Wait, wait, wait. The TC has a definition of OpenStack?  Oooh, what is it?

And if we can’t answer that, how can there be objective criteria to meet an undefined quantity?  Oh wait, that’s what the tent is today. Except Go, of course.

This is tangent from the main thread topic, so I’ll let it go.


> We removed the subjective, bike-shedding, and cringe-inducing "graduation review" from the application process and instead focused on documenting a clear set of objective requirements that projects could obligate themselves to meeting if they wanted to "be part of OpenStack".
>>>> It may be that an architecture working group can provide some
>>>> guidance that people will find useful. Against the odds I think
>>>> those of us in the API-WG have actually managed to have a
>>>> positive influence.
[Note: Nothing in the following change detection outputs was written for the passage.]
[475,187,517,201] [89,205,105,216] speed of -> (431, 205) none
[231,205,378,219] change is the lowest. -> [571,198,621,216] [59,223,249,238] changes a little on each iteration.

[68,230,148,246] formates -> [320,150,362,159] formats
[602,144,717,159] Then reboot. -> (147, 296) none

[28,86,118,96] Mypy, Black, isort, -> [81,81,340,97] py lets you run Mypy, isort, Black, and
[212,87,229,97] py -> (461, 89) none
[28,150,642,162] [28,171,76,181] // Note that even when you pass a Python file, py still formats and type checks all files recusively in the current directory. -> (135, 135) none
We've not shaken things down to the
>>>> foundations from which a great a glorious future may be born -- a
>>>> lot of compromises have been made and not everybody wants to play
>>>> along -- but things are going in the right direction, for some
>>>> people, in some projects. Maybe a similar thing can happen with
>>>> architecture.
>>> That is my hope. I see the API WG and the Architecture WG as groups
>>> of experts in specific domains preparing recommendations and
>>> long-term plans. They don't have authority to force them onto
>>> projects. Ideally projects adopt them because they see them as the
>>> right way to do things.
>>> And for the very few things that the TC deems necessary for
>>> OpenStack and where bottom-up didn't get it in a specific project
>>> (if all else fails), the TC can make a top-down request to a
>>> project to do things a certain way. The project can them either
>>> comply or reject the TC oversight and become an unofficial
>>> project.
>> Don’t get me wrong, I welcome this initiative. I find it mildly
>> disconcerting that the folks that I thought we were electing to fill
>> this role will instead be filled by others, but the vacuum does need
>> to be filled, and I thank Clint for stepping up.
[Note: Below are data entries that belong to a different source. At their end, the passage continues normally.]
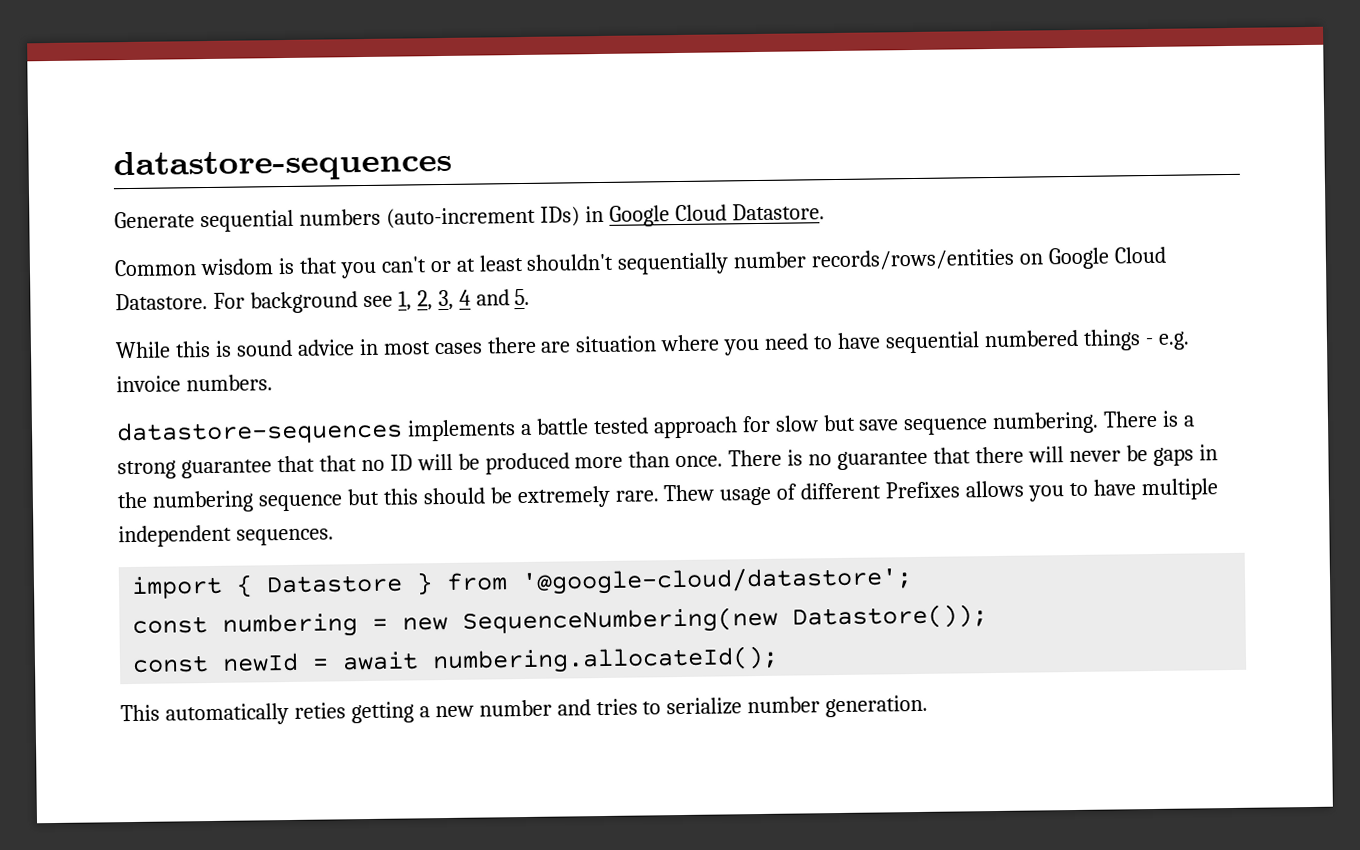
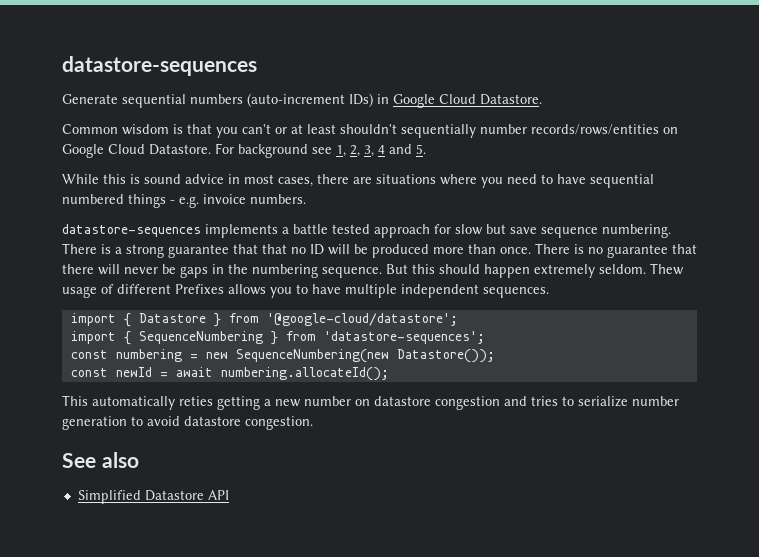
[433,342,483,355] cases -> [278,177,313,187] cases,
[575,335,658,353] situation -> [376,174,436,184] situations
[257,485,659,512] sequence but this should be extremely rare. -> [322,264,646,278] sequence. But this should happen extremely seldom.
(914, 581) none -> [70,331,485,345] // import { SequenceNumbering } from 'datastore-sequences';
(552, 708) none -> [355,396,500,410] on datastore congestion
[825,694,929,718] generation. -> [62,416,313,430] [62,452,139,468] [77,490,229,504] generation to avoid datastore congestion. // See also // Simplified Datastore API

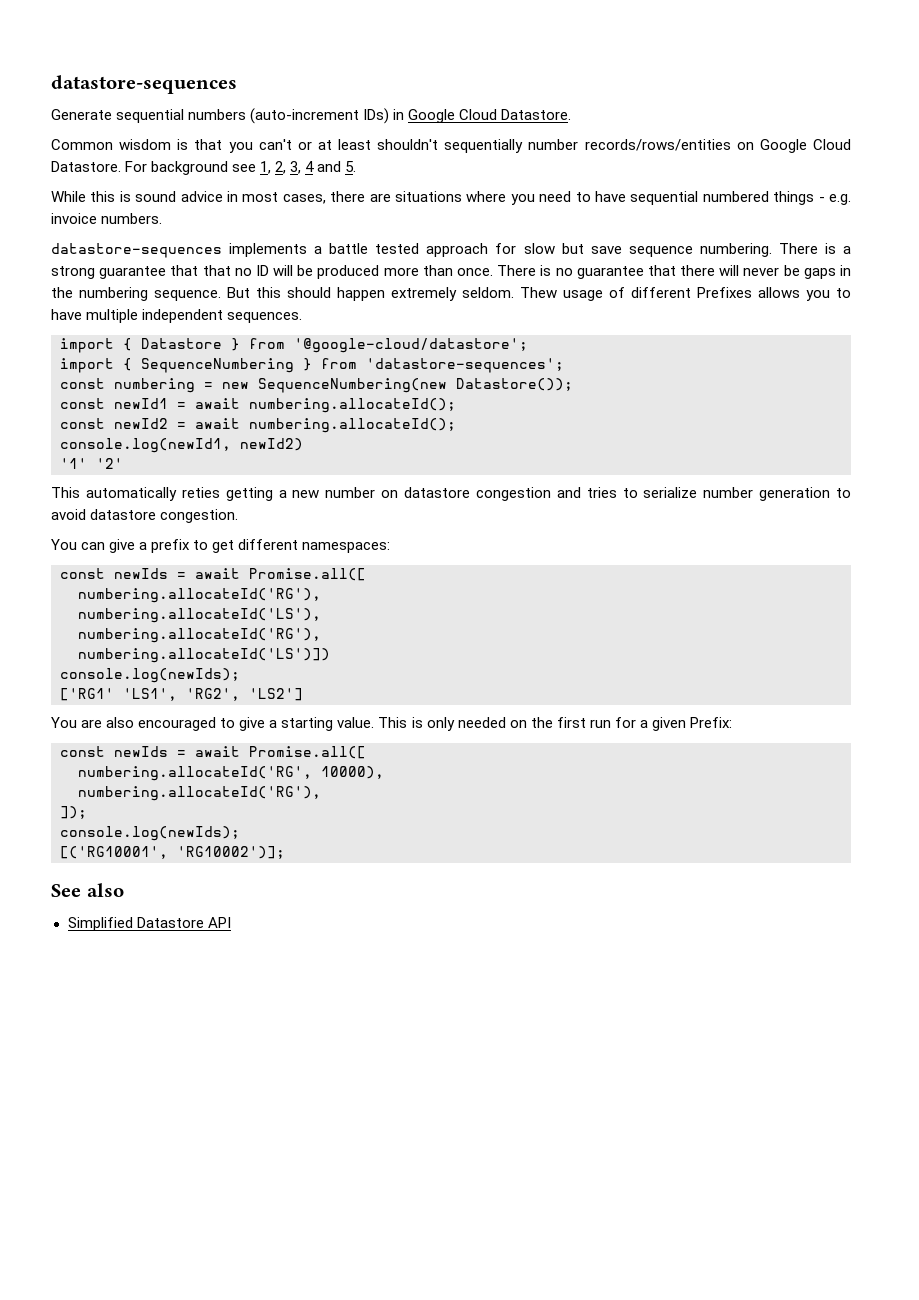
[115,367,389,381] newId = await numbering.allocateId(); -> [114,398,456,413] [60,418,456,433] [60,438,303,453] [60,458,123,469] newId1 = await numbering.allocateId(); // const newId2 = await numbering.allocateId(); // console.log(newId1, newId2) // '1' '2'
(313, 423) none -> [51,539,391,553] [60,568,366,581] [78,588,321,603] [78,608,321,623] [78,628,321,643] [78,648,330,663] [60,668,240,683] [60,688,303,701] [51,717,732,731] [60,746,366,759] [78,766,384,781] [78,786,321,801] [60,806,87,819] [60,826,240,841] [60,846,285,859] // You can give a prefix to get different namespaces: // const newIds = await Promise.all([ // numbering.allocateId('RG'), // numbering.allocateId('LS'), // numbering.allocateId('RG'), // numbering.allocateId('LS')]) // console.log(newIds); // ['RG1' 'LS1', 'RG2', 'LS2'] // You are also encouraged to give a starting value. This is only needed on the first run for a given Prefix: // const newIds = await Promise.all([ // numbering.allocateId('RG', 10000), // numbering.allocateId('RG'), // ]); // console.log(newIds); // [('RG10001', 'RG10002')];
> I don't particularly think it's a vacuum that can be filled by a small group of "architects". My experience is that unless said architects are actually involved in building the software at hand and have a good understanding of why certain design choices were originally made in the various projects, the end deliverable of such a group tends to be the software equivalent of silly putty -- fun to play with but in the end, relatively free of practical value.